Pegiat Komunitas Pegon, Ayung Notonegoro, pernah menuliskan Syair Mustika Jagad ini dalam akun facebook miliknya, pada 2019 silam. Menurutnya, syair ini ditulis pada saat Partai NU mengikuti Pemilu 1971.
"Pada pemilu tersebut, NU memang keluar sebagai pemenang kedua. Akan tetapi, menjadi pemilu terberat. Orde Baru yang baru berkuasa dengan menggunakan Golkar sebagai kendaraan politiknya, menghalalkan segala cara. Tak terkecuali melakukan intimidasi terhadap warga Nahdliyin. Sehingga banyak yang menduga, sebenarnya NU keluar sebagai pemenang, jika pada saat itu, tak terjadi rangkaian intimidasi yang dahsyat dan serangkaian kecurangan yang lain. Menghadapi pemilu yang pelik tersebut, NU terus memompa semangat warganya. Sebagaimana pada pemilu sebelumnya dan kegemaran warga Nahdliyin, dibuatlah syair-syair untuk memberi semangat sekaligus pendidikan politik," tulis Ayung.
Adapun Syair Mustika Jagad terdiri dari beberapa bait dan dapat dilagukan sama dengan irama shalawat: Maula ya Sholli wa sallim daiman abada/ ala habibika khoiri kholqi kullihimi// Huwal habibulladzi turja syafa'atuhu/ likulli haulin minal ahwali muqtachimi//
Bagi warga NU, tentu syair shalawat akan lebih mudah masuk ke telinga mereka, dan kemudian juga untuk dilafalkan kembali. Syair Mustika Jagad dibuka dengan penggalan syair yang menerangkan simbol sekaligus pentingnya keberadaan NU.
NU iku gambare/ Jagad bunder bumine/ Lintang sanga cacahe/ Tampar hukum artine//
NU kelawan keluarga/ Serta kabeh manungsa/ Padha urip ing dunya/ Bumi dadi mustika//
Setelah menjelaskan terkait segala macam simbol dan kelebihan Partai NU, tak lupa, KH Muhammad Shoimuri juga mengingatkan masyarakat untuk ikut berpartisipasi dalam pemilu dengan mencoblos Partai NU. Ia juga mengajak, khususnya kepada nahdliyin agar berani dalam menggunakan hak suaranya meskipun banyak intimidasi dan tekanan dari sana-sini.

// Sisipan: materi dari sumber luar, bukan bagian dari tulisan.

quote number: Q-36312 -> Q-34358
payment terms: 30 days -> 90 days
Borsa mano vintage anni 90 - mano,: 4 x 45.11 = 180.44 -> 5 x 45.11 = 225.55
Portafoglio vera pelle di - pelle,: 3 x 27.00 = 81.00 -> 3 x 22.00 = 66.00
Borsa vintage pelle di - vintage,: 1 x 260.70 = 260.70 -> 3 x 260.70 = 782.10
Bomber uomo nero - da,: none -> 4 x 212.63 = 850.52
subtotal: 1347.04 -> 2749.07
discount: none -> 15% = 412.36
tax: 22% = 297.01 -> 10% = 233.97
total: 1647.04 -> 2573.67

NU nyatet tanggale/ Tiga Juli milihe/ Sabtu Pahing dinane/ rakyat milih wakile//
NU ngejak kang perigel/ ayo konco sing kendel/ Aja wedi wong mangkel/ paling-paling mung gerundel//
NU ngilingna rakyat/ milih kanthi tepat/ Pikir kelawan sing cermat/ ojo kuatir dipecat//
Pemilu 1971, memang menjadi salah satu momen kelam bagi para pengurus dan anggota NU. Semisal, bagi mereka yang menjadi PNS, mesti menghadapi kebijakan monoloyalitas. Secara sederhananya, mereka disuruh memilih: tetap menjadi pengurus/anggota NU atau dipecat dari pekerjaan.
Demikianlah, beberapa penggalan Syair Mustika Jagad karya KH Muhammad Shoimuri Blora tersebut. Syair-syair yang ia tulis, mewakili kegelisahan para kader NU, sekaligus menjadi gambaran akan semangat 'perlawanan' politik yang dilakukan kala NU masih menjadi parpol.
Tahun 1984, Muktamar NU di Situbondo, Jawa Timur memutuskan NU kembali ke khittah 1926, kembali menjadi organisasi sosial keagamaan dan tak lagi menjadi partai politik. Sedangkan pengurus dan warga NU dipersilakan untuk tetap menggunakan hak politiknya tanpa menggunakan organisasi NU sebagai kendaraan. Sejak saat itu sampai sekarang, kata orang-orang: NU ada di mana-mana dan tidak ke mana-mana!